Input data section start

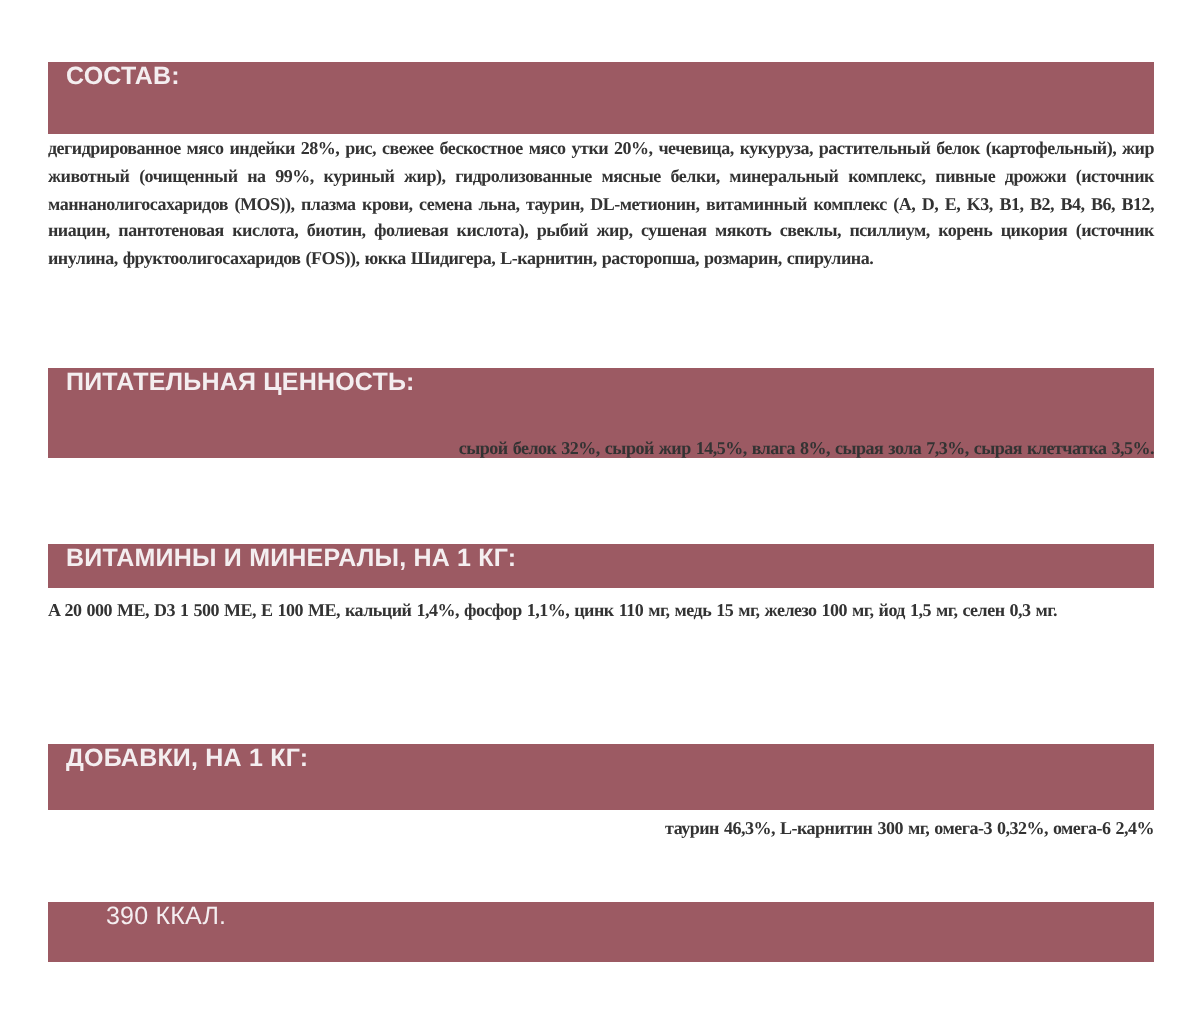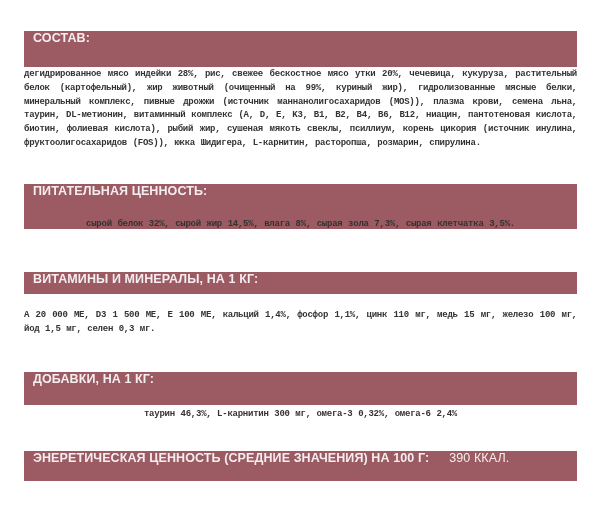--- a/index.html
+++ b/index.html
@@ -38,7 +38,7 @@
       left: 24px;
       width: 553px;
       color: #333333;
-      font-family: Liberation Mono, monospace;
+      font-family: Liberation Serif, serif;
       font-weight: bold;
       font-size: 9px;
       line-height: 13.8px;

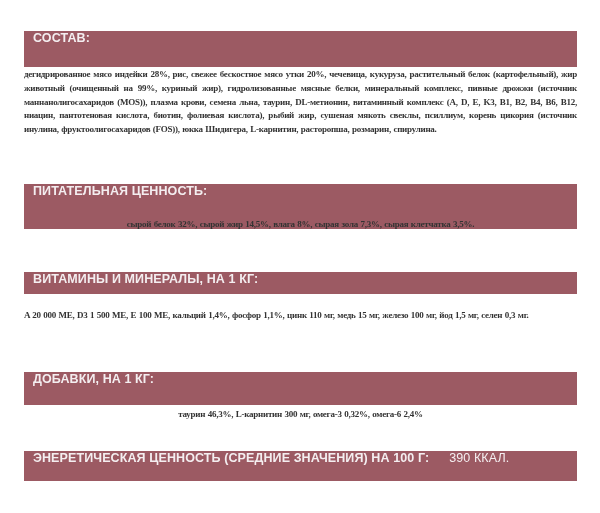--- a/index.html
+++ b/index.html
@@ -47,7 +47,7 @@
       word-spacing: 0.5px;
     }
     .body-text.left {
-      text-align: center;
+      text-align: right;
     }
   </style>
 </head>

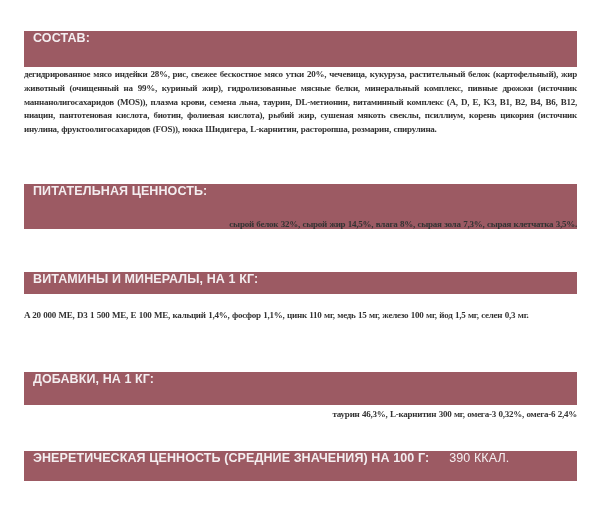--- a/index.html
+++ b/index.html
@@ -66,7 +66,7 @@
 <div class="bar" style="top:272px; height:22px;">
   <span>ВИТАМИНЫ И МИНЕРАЛЫ, НА 1 КГ:</span>
 </div>
-<div class="body-text" style="top:309px;">A 20 000 ME, D3 1 500 ME, E 100 ME, кальций 1,4%, фосфор 1,1%, цинк 110 мг, медь 15 мг, железо 100 мг, йод 1,5 мг, селен 0,3 мг.</div>
+<div class="body-text" style="top:299px;">A 20 000 ME, D3 1 500 ME, E 100 ME, кальций 1,4%, фосфор 1,1%, цинк 110 мг, медь 15 мг, железо 100 мг, йод 1,5 мг, селен 0,3 мг.</div>
 
 <div class="bar" style="top:372px; height:33px;">
   <span>ДОБАВКИ, НА 1 КГ:</span>

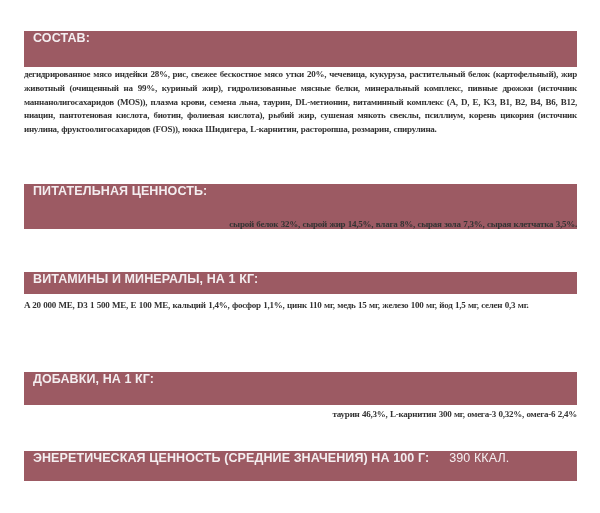--- a/index.html
+++ b/index.html
@@ -74,7 +74,6 @@
 <div class="body-text left" style="top:408px;">таурин 46,3%, L-карнитин 300 мг, омега-3 0,32%, омега-6 2,4%</div>
 
 <div class="bar" style="top:451px; height:30px;">
-  <span>ЭНЕРЕТИЧЕСКАЯ ЦЕННОСТЬ (СРЕДНИЕ ЗНАЧЕНИЯ) НА 100 Г:</span>
   <span class="light" style="margin-left:20px;">390 ККАЛ.</span>
 </div>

Input data section end

Give back the records word for word, without their pictures.

--- a/index.html
+++ b/index.html
@@ -38,7 +38,7 @@
       left: 24px;
       width: 553px;
       color: #333333;
-      font-family: Liberation Mono, monospace;
+      font-family: Liberation Serif, serif;
       font-weight: bold;
       font-size: 9px;
       line-height: 13.8px;

--- a/index.html
+++ b/index.html
@@ -47,7 +47,7 @@
       word-spacing: 0.5px;
     }
     .body-text.left {
-      text-align: center;
+      text-align: right;
     }
   </style>
 </head>

--- a/index.html
+++ b/index.html
@@ -66,7 +66,7 @@
 <div class="bar" style="top:272px; height:22px;">
   <span>ВИТАМИНЫ И МИНЕРАЛЫ, НА 1 КГ:</span>
 </div>
-<div class="body-text" style="top:309px;">A 20 000 ME, D3 1 500 ME, E 100 ME, кальций 1,4%, фосфор 1,1%, цинк 110 мг, медь 15 мг, железо 100 мг, йод 1,5 мг, селен 0,3 мг.</div>
+<div class="body-text" style="top:299px;">A 20 000 ME, D3 1 500 ME, E 100 ME, кальций 1,4%, фосфор 1,1%, цинк 110 мг, медь 15 мг, железо 100 мг, йод 1,5 мг, селен 0,3 мг.</div>
 
 <div class="bar" style="top:372px; height:33px;">
   <span>ДОБАВКИ, НА 1 КГ:</span>

--- a/index.html
+++ b/index.html
@@ -74,7 +74,6 @@
 <div class="body-text left" style="top:408px;">таурин 46,3%, L-карнитин 300 мг, омега-3 0,32%, омега-6 2,4%</div>
 
 <div class="bar" style="top:451px; height:30px;">
-  <span>ЭНЕРЕТИЧЕСКАЯ ЦЕННОСТЬ (СРЕДНИЕ ЗНАЧЕНИЯ) НА 100 Г:</span>
   <span class="light" style="margin-left:20px;">390 ККАЛ.</span>
 </div>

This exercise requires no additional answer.